Madame la garde des sceaux, puisque vous allez bientôt quitter vos fonctions, l'occasion m'est donnée de revenir sur l'exercice de votre ministère, pour mesurer la portée réelle de votre politique.
La première mesure annoncée fut la réforme de la carte judiciaire. À grand renfort de communiqués, vous disiez vouloir lancer une grande concertation avec le monde judiciaire et les élus. À cette concertation annoncée, vous avez substitué une mise en place autoritaire de la réforme, par décret.
Contesté par nombre d'associations de justiciables et d'élus, ce décret a été soumis à la censure du Conseil d'État. Face au risque d'annulation pour non-respect des consultations préalables, vous avez abrogé ce premier décret pour en promulguer un autre. Celui-ci étant à nouveau soumis à la censure, nous attendons encore que votre ministère conclue.
Et pendant ce temps, la réforme se met en place dans les faits : les dossiers s'entassent dans les cartons, les fonctionnaires sont appelés à demander leur mutation, voire à se réorienter vers d'autres secteurs de la fonction publique, les tribunaux se vident et les citoyens attendent qu'on leur rende justice.
Mais bien d'autres questions restent sans réponses. Madame la ministre, votre action au ministère de la justice restera marquée d'un sceau, celui des chantiers inachevés. Vous laisserez dans vos tiroirs des rapports aux conclusions toujours sans lendemain : les rapports Guinchard, Lamanda, Varinard et Léger.

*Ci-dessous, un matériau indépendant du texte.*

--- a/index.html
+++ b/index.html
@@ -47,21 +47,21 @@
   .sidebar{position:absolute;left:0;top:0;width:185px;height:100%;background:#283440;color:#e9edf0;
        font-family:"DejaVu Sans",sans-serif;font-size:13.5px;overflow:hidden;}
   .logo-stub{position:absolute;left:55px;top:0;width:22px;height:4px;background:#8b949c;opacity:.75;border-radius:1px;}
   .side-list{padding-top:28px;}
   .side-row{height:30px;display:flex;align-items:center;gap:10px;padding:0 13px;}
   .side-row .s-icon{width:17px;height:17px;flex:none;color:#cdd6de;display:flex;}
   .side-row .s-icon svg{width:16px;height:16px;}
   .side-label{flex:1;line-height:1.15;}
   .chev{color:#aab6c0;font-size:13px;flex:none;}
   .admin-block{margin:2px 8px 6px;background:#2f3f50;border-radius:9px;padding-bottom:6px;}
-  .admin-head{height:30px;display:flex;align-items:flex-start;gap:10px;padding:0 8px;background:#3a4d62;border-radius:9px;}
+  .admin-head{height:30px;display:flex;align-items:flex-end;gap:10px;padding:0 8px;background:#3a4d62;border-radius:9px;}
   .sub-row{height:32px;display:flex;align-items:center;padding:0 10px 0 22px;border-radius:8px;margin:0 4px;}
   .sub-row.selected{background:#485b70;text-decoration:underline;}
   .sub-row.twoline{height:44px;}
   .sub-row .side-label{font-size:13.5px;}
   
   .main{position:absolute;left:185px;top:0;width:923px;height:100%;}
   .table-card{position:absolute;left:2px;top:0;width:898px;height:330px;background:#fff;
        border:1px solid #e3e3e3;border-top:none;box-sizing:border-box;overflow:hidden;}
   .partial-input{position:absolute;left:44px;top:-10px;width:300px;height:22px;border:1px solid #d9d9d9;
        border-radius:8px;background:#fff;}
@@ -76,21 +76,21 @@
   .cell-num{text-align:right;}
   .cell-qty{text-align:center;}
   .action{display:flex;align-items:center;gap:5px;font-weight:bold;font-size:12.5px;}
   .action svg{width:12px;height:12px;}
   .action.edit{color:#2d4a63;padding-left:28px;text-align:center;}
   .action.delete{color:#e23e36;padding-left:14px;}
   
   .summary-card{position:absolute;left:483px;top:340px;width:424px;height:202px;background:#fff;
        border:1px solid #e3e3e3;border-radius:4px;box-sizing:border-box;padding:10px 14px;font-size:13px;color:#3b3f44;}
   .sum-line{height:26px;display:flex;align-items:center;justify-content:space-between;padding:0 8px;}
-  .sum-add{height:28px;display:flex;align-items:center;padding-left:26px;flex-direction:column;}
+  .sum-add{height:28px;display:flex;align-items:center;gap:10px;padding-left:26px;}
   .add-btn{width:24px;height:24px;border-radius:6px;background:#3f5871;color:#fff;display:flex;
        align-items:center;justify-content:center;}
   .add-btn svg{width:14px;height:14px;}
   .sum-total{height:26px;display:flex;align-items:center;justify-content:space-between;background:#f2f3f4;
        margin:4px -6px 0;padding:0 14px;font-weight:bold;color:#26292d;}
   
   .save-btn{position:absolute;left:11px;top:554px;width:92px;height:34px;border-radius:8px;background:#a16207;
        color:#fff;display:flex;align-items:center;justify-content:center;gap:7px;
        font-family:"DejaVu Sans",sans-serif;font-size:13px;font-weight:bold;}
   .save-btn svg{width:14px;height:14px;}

Comment allez-vous permettre à votre successeur de répondre aux attentes de l'opinion publique, alors même qu'un texte comme le projet sur la rétention de sûreté a été sanctionné par le Conseil Constitutionnel ?
Comment allez-vous permettre à votre successeur de réduire la population carcérale, alors même que vous n'avez pas élaboré de véritable politique pénale pour gérer le flux de condamnés et organiser la réinsertion, ce qui a obligé les surveillants de prison à descendre dans la rue ?

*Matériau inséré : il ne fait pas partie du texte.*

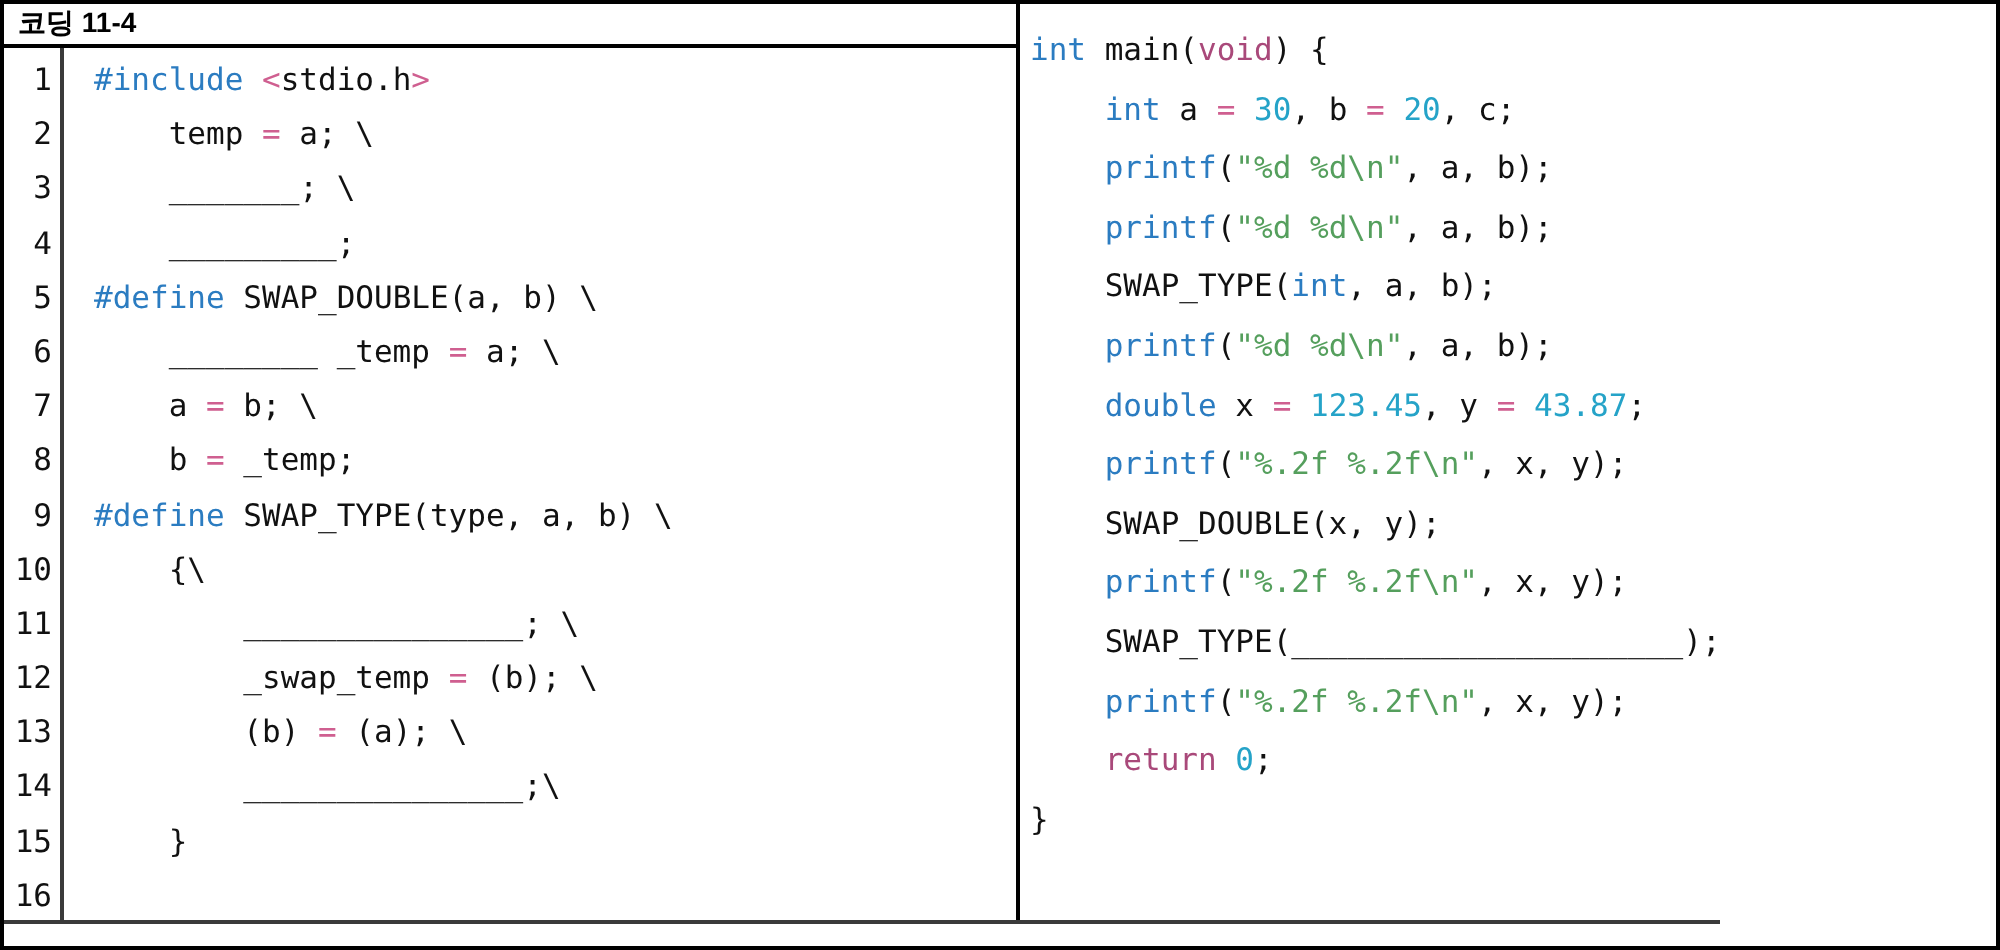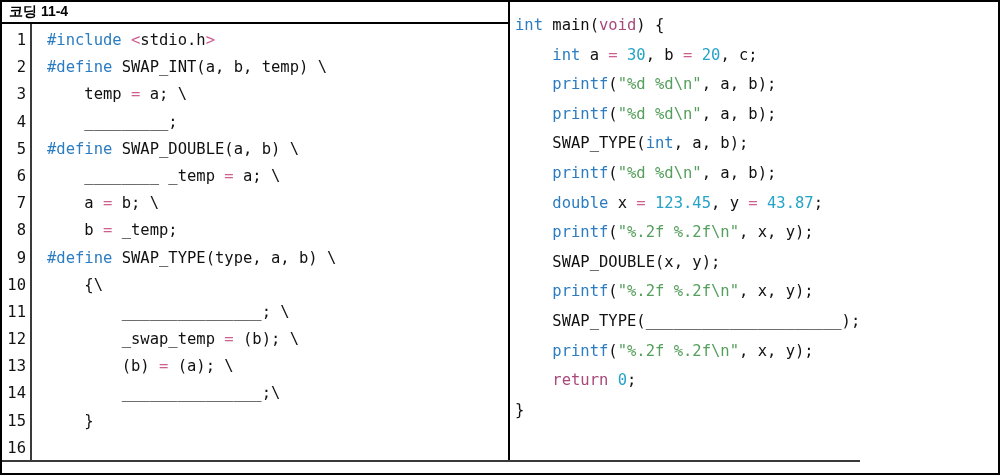--- a/index.html
+++ b/index.html
@@ -103,22 +103,22 @@
             <div class="ln">10</div>
             <div class="ln">11</div>
             <div class="ln">12</div>
             <div class="ln">13</div>
             <div class="ln">14</div>
             <div class="ln">15</div>
             <div class="ln">16</div>
           </div>
         <div class="code-col">
             <div class="cl"><span class="seg-kw">#include</span><span class="seg-pl"> </span><span class="seg-op">&lt;</span><span class="seg-pl">stdio.h</span><span class="seg-op">&gt;</span></div>
-            <div class="cl"><span class="seg-kw">#define</span><span class="seg-pl"> SWAP_INT(a, b, temp) \</span></div>
             <div class="cl"><span class="seg-pl">    temp </span><span class="seg-op">=</span><span class="seg-pl"> a; \</span></div>
+            <div class="cl"><span class="seg-pl">    _______; \</span></div>
             <div class="cl"><span class="seg-pl">    _________;</span></div>
             <div class="cl"><span class="seg-kw">#define</span><span class="seg-pl"> SWAP_DOUBLE(a, b) \</span></div>
             <div class="cl"><span class="seg-pl">    ________ _temp </span><span class="seg-op">=</span><span class="seg-pl"> a; \</span></div>
             <div class="cl"><span class="seg-pl">    a </span><span class="seg-op">=</span><span class="seg-pl"> b; \</span></div>
             <div class="cl"><span class="seg-pl">    b </span><span class="seg-op">=</span><span class="seg-pl"> _temp;</span></div>
             <div class="cl"><span class="seg-kw">#define</span><span class="seg-pl"> SWAP_TYPE(type, a, b) \</span></div>
             <div class="cl"><span class="seg-pl">    {\</span></div>
             <div class="cl"><span class="seg-pl">        _______________; \</span></div>
             <div class="cl"><span class="seg-pl">        _swap_temp </span><span class="seg-op">=</span><span class="seg-pl"> (b); \</span></div>
             <div class="cl"><span class="seg-pl">        (b) </span><span class="seg-op">=</span><span class="seg-pl"> (a); \</span></div>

Comment pourra-t-il organiser le rapprochement des professions d'avoué et d'avocat, décidé sans concertation, et répondre aux 1 800 salariés laissés sans avenir ?
Enfin, comment expliquer que vous n'ayez pas mis en oeuvre une réforme aussi essentielle que celle relative à la condition pénitentiaire ? (Applaudissements sur les bancs du groupe SRC.)